Lexy spent her formative years taking a lot of photos and dreaming in technicolour. Nothing much has changed now she's covering all things photography related for CNET.

Hate digital noise? Perhaps it's not so bad after all.

All digital cameras leave some trace of noise or imperfections on a photo when it is created. For most photographers, this noise is not a desirable feature. However, a new method of forensic analysis, developed by a team at the University of Albany, turns noise into something quite amazing.

Professor Siwei Lyu has worked on a technique that measures inconsistencies in a photograph's noise profile by analysing spliced images. For example, the image below of Tiger Woods has one distinct noise pattern created by one particular camera, while the flamingo will have a different noise pattern.

(Credit: Fourandsix)

Analysing this noise data can give a good indication of possible tampering, as indicated in the right-hand-side frame.
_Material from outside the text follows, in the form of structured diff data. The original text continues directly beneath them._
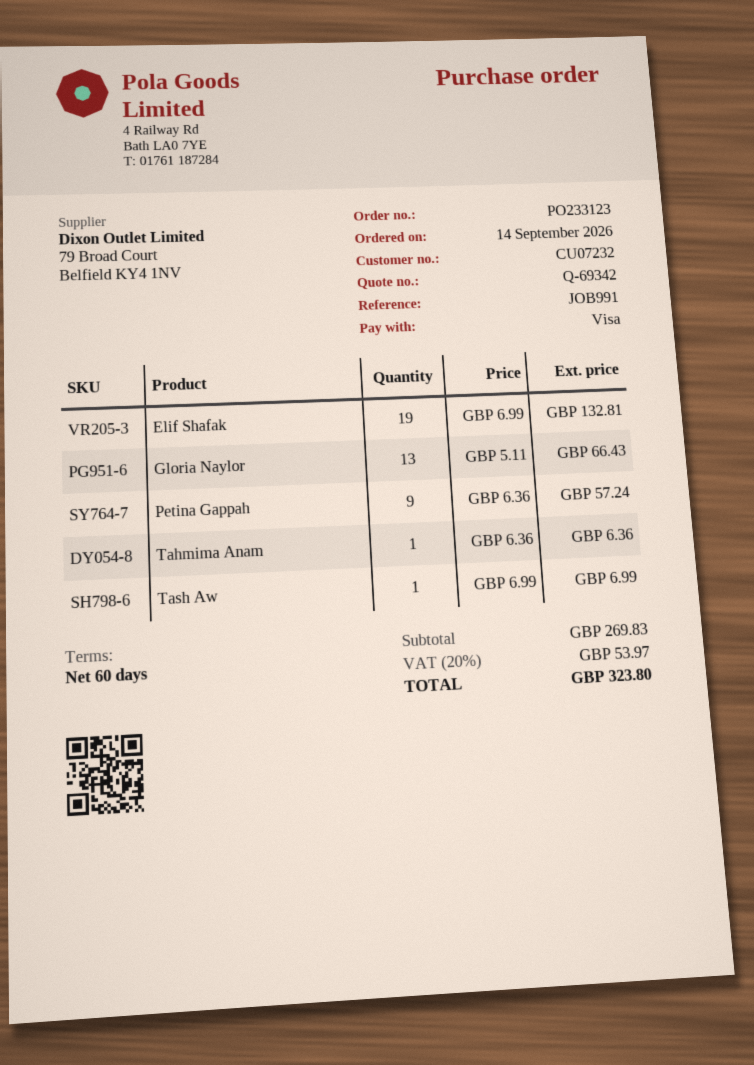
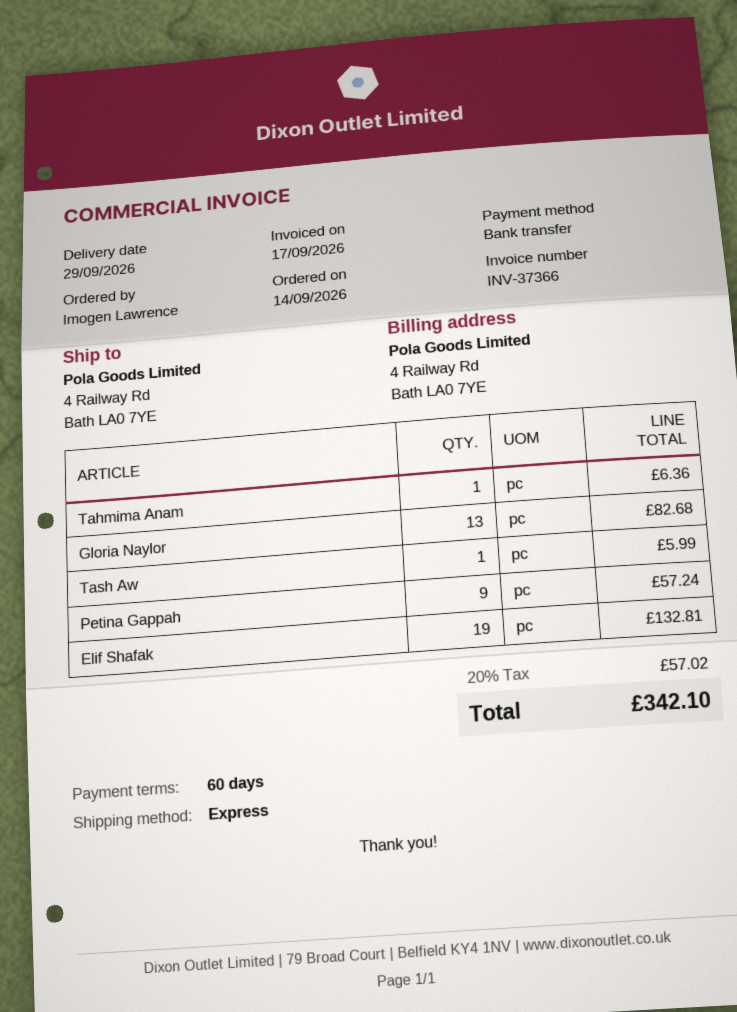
payment method: Visa -> bank transfer
Gloria Naylor: 13 for 66.43 -> 13 for 82.68
Tash Aw: 1 for 6.99 -> 1 for 5.99
tax: 20% = 53.97 -> 20% = 57.02
total: 323.80 -> 342.10

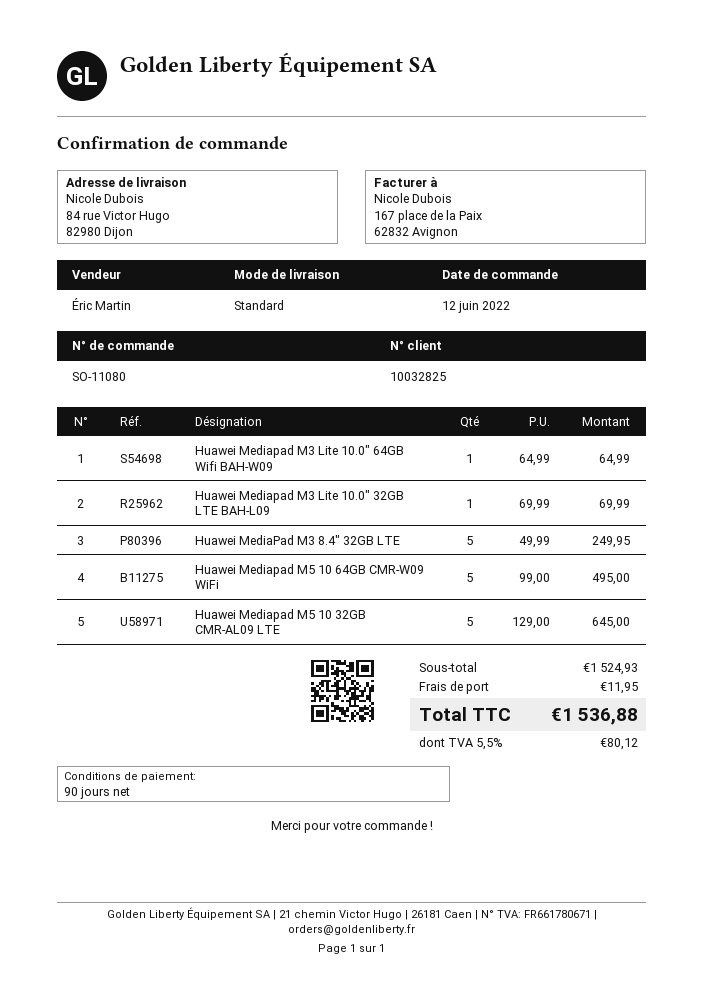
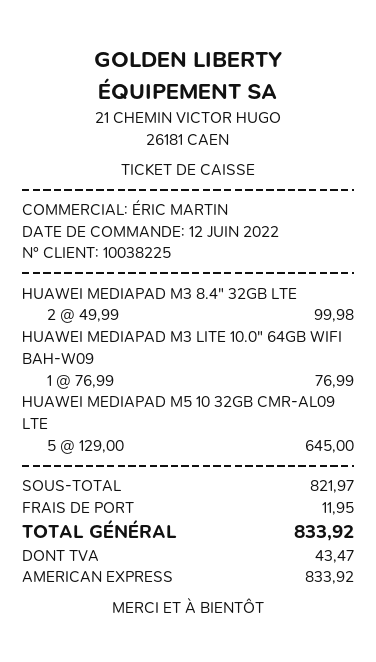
customer number: 10032825 -> 10038225
Huawei Mediapad M3 Lite 10.0" 64GB Wifi BAH-W09: 1 x 64.99 = 64.99 -> 1 x 76.99 = 76.99
Huawei Mediapad M3 Lite 10.0" 32GB LTE BAH-L09: 1 x 69.99 = 69.99 -> none
Huawei MediaPad M3 8.4" 32GB LTE: 5 x 49.99 = 249.95 -> 2 x 49.99 = 99.98
Huawei Mediapad M5 10 64GB CMR-W09 WiFi: 5 x 99.00 = 495.00 -> none
subtotal: 1524.93 -> 821.97
tax: 80.12 -> 43.47
total: 1536.88 -> 833.92

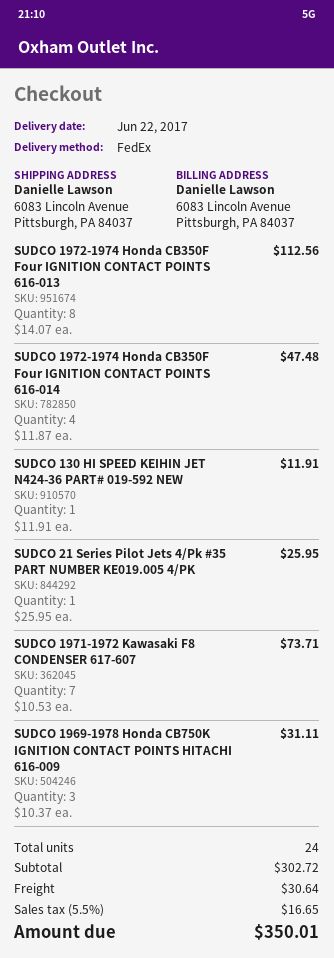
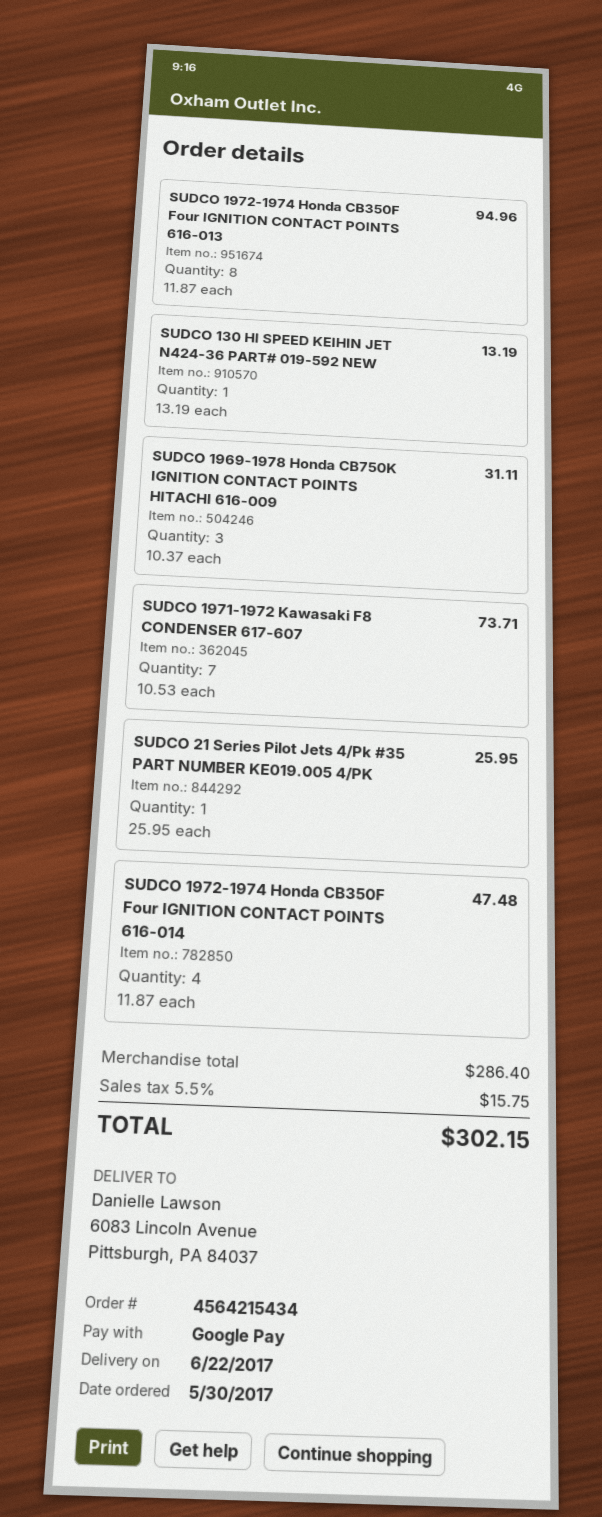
SUDCO 1972-1974 Honda CB350F Four IGNITION CONTACT POINTS 616-013: 8 x 14.07 = 112.56 -> 8 x 11.87 = 94.96
SUDCO 130 HI SPEED KEIHIN JET N424-36 PART# 019-592 NEW: 1 x 11.91 = 11.91 -> 1 x 13.19 = 13.19
subtotal: 302.72 -> 286.40
shipping: 30.64 -> none
tax: 5.5% = 16.65 -> 5.5% = 15.75
total: 350.01 -> 302.15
There are other solutions available on the market that differ from this model, including encryption algorithms baked in to high-end Canon and Nikon cameras. When a photo taken with one of these cameras is run through image-verification software, it will determine whether a photograph is genuine.

Both of these systems have been cracked over the past few years by teams of programmers and security experts, which leaves the door open for other solutions, like the one outlined by the University of Albany team.

As outlined by photo authentication company Fourandsix on its blog:

This is a particularly challenging problem, because estimating noise is a highly unconstrained problem. By exploiting statistical regularities in natural images, the problem of noise estimation can be more constrained. And, most impressively, this estimate can be performed on relatively small image blocks.

The method is not foolproof, though, as false positives may arise depending on the actual image content and if the forger successfully introduces a uniform noise pattern across the tampered image.

A full outline of the methodology can be found in the team's paper (PDF).